## TASK PROMPT:
Could you write out, exactly, every line from the top of the data through the line holding "letter-spacing:2px;color:#0d0d0d;white-space:nowrap;"? Omit the pictures.

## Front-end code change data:
------------

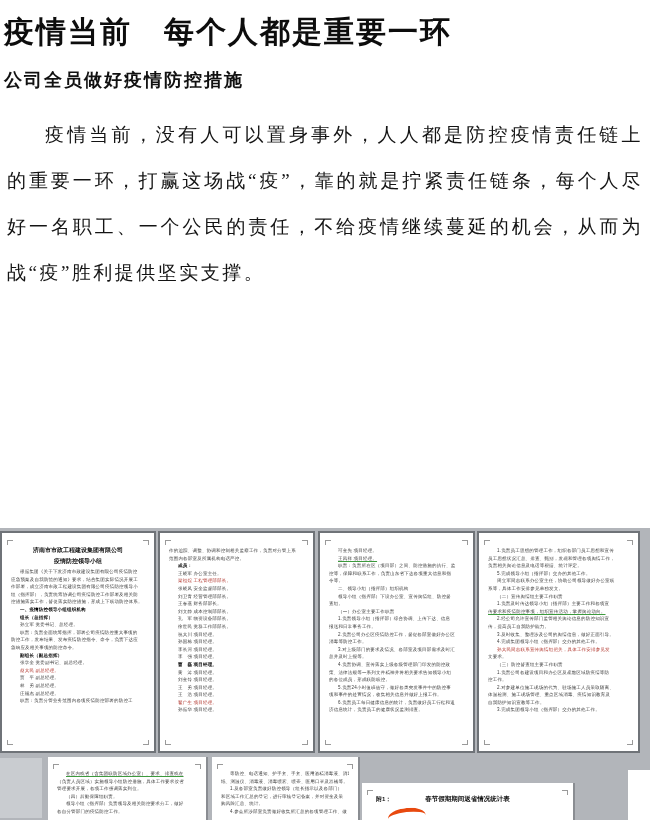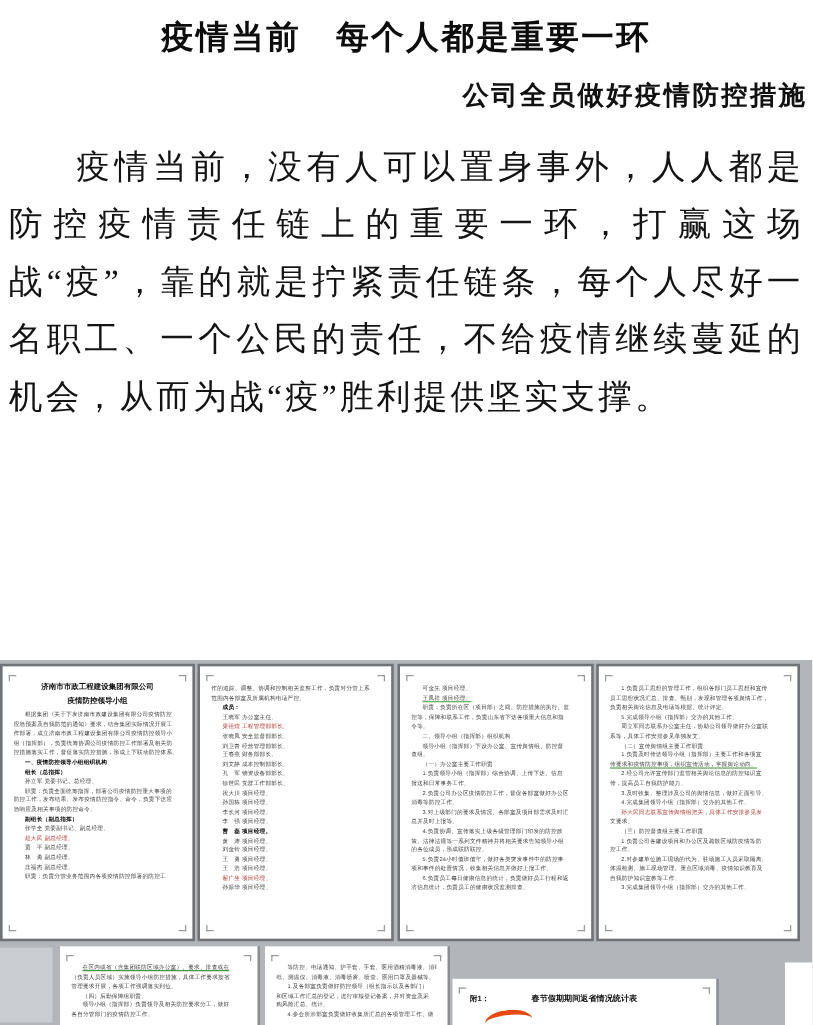--- a/index.html
+++ b/index.html
@@ -6,29 +6,29 @@
   body{
     width:650px;height:820px;overflow:hidden;position:relative;
     background:#ffffff;
     font-family:"Liberation Serif","DejaVu Serif",serif;
   }
   .canvas{position:absolute;left:0;top:0;width:650px;height:820px;overflow:hidden;}
 
   
   .article{position:absolute;left:0;top:0;width:650px;height:528px;overflow:hidden;background:#fff;}
   .art-title{
-    margin:12px 4px 0;font-size:26px;font-weight:700;text-align:center;
+    margin:12px 4px 0;font-size:30px;font-weight:700;
     letter-spacing:2px;color:#0d0d0d;white-space:nowrap;
   }
   .art-subtitle{
-    margin:15px 4px 0;font-size:21px;font-weight:700;text-align:right;
+    margin:15px 4px 0;font-size:18px;font-weight:700;text-align:left;
     letter-spacing:2px;color:#111;
   }
   .body-p{
-    margin:0 7px;font-size:27px;line-height:46px;color:#141414;
+    margin:0 7px;font-size:19px;line-height:46px;color:#141414;
     text-indent:2em;text-align:justify;letter-spacing:2.5px;
   }
   .body-p.first{margin-top:20px;}
 
   
   .thumbs{
     position:absolute;left:0;top:528px;width:650px;height:292px;
     background:#b2b5ba;overflow:hidden;
     font-family:"Liberation Sans","DejaVu Sans",sans-serif;
   }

------------

## YOUR RESPONSE:
--- a/index.html
+++ b/index.html
@@ -6,29 +6,29 @@
   body{
     width:650px;height:820px;overflow:hidden;position:relative;
     background:#ffffff;
     font-family:"Liberation Serif","DejaVu Serif",serif;
   }
   .canvas{position:absolute;left:0;top:0;width:650px;height:820px;overflow:hidden;}
 
   
   .article{position:absolute;left:0;top:0;width:650px;height:528px;overflow:hidden;background:#fff;}
   .art-title{
-    margin:12px 4px 0;font-size:26px;font-weight:700;text-align:center;
+    margin:12px 4px 0;font-size:30px;font-weight:700;
     letter-spacing:2px;color:#0d0d0d;white-space:nowrap;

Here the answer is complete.